Medicaid is a federal entitlement program that provides health care coverage to Americans with low income and assets. Although the states administer Medicaid for their residents, there is a core group of services, known as mandatory services, they must provide. One of these services is the provision of nursing facility services for individuals who are at least 21 years old. The federal government dictates that only certain types of costs may be charged to residents of these facilities.

What Type of Institution Qualifies as a Nursing Facility?

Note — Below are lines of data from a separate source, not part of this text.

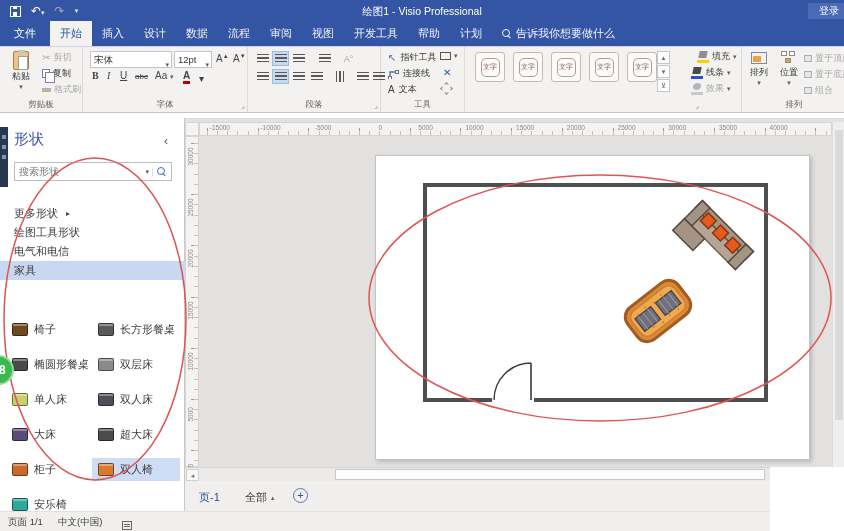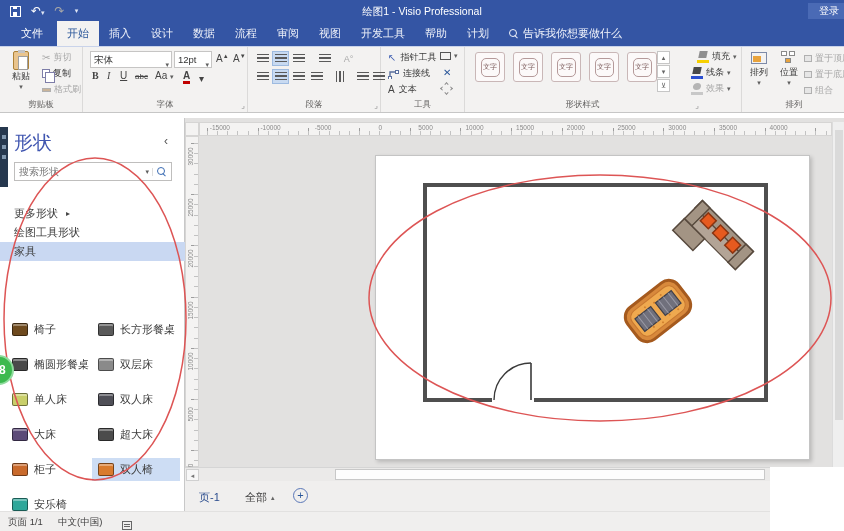"文件" #tabrow { padding-left: 7px -> none }
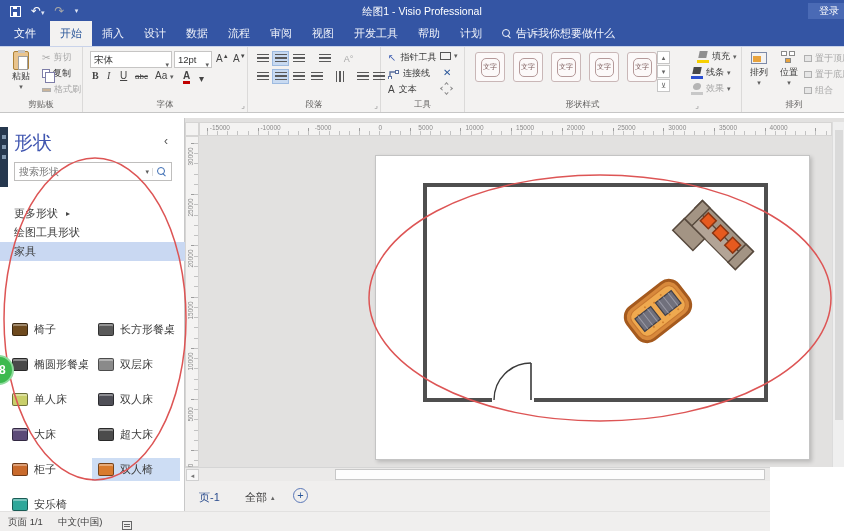"形状样式" div.grp-label { html: <div>形状样式</div> -> none }
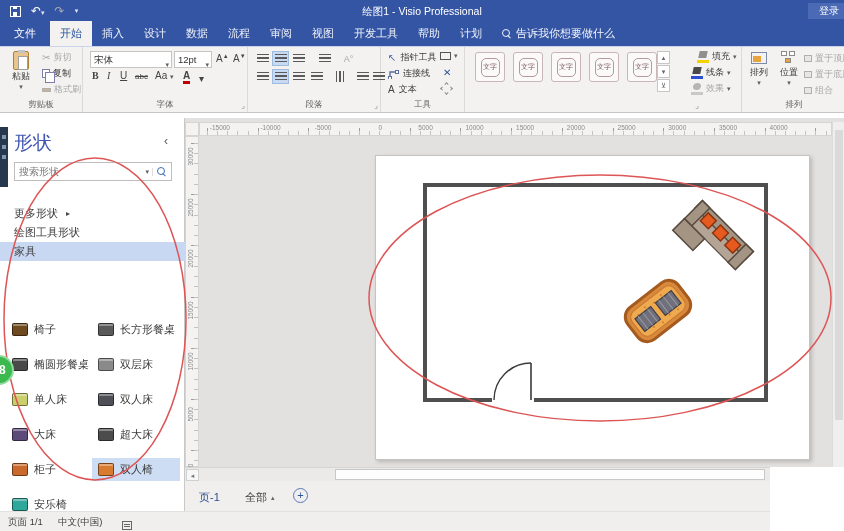"形状" #panel-title { font-size: 19px -> 15px }
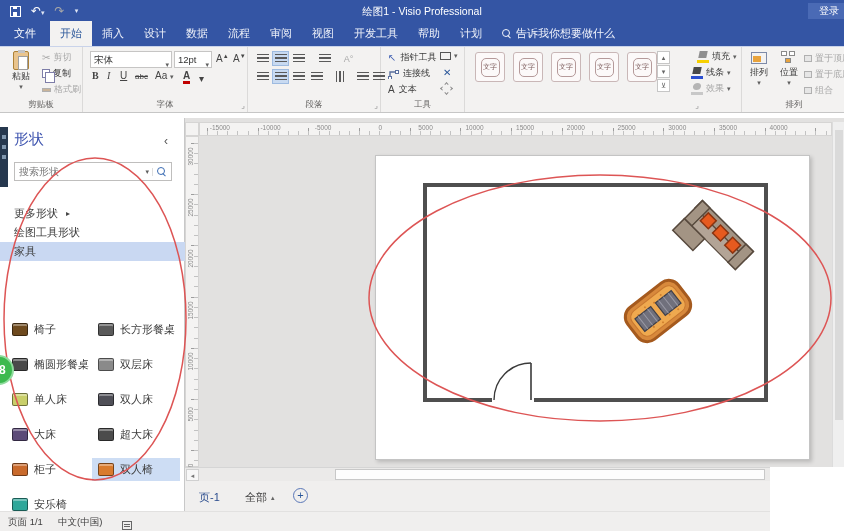"电气和电信" div.sec { html: none -> <div> <span>电气和电信</span> </div> }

Nursing facilities usually provide at least three types of care: skilled nursing care, rehabilitation services, and health-related care. The first type, skilled nursing care, includes services that can only be provided by a licensed nurse. The second type, rehabilitation services, includes rehabilitation care provided to residents who are sick, disabled, or injured. They include both services designed to improve skills and services designed to maintain abilities a resident already possesses. Health-related care is the third type of service usually provided by a nursing facility. This consists of items of care that cannot be provided other than in an institutional setting. Nursing facility services such as these must be provided to individuals 21 years or older by every state’s Medicaid program.

What Items and Services May Be Charged to a Resident?

Several types of items and services may not be charged to Medicare or Medicaid residents of nursing facilities. The most obvious services that must be absorbed by the facility are room and board maintenance services, nursing services, and dietary and meal services. However, nursing facilities must also provide, at no cost to these residents, medical social services, activities, and routine personal hygiene items and services. Some of the personal hygiene services that cannot be charged to Medicaid residents are assistance with bathing, personal laundry, and hair and nail hygiene. Routine personal hygiene items that may not be charged to them include hair, body, and tooth hygiene supplies, including denture supplies, dental floss, and lotion; tissues, cotton balls and swabs, incontinence supplies, and sanitary napkins; and towels, washcloths, and gowns.

What Items and Services May Not Be Charged to a Resident?

Certain items and services may be charged to Medicaid or Medicare nursing facility residents if three prerequisites are met: (1) the resident must request the item or service; (2) the facility must tell the resident that the item or service will be charged to him or her; and (3) neither Medicaid nor Medicare pays for the service. If changes are made to the cost of these items or services, residents must be told.

Examples of services that may be charged to residents include private nurses and aides and private rooms that are not therapeutically necessary; appliances such as televisions, telephones, and radios; personal comfort items, such as smoking supplies, sweets, and reading materials; cosmetic and hygiene items or services greater than those provided by Medicaid or Medicare; and clothing.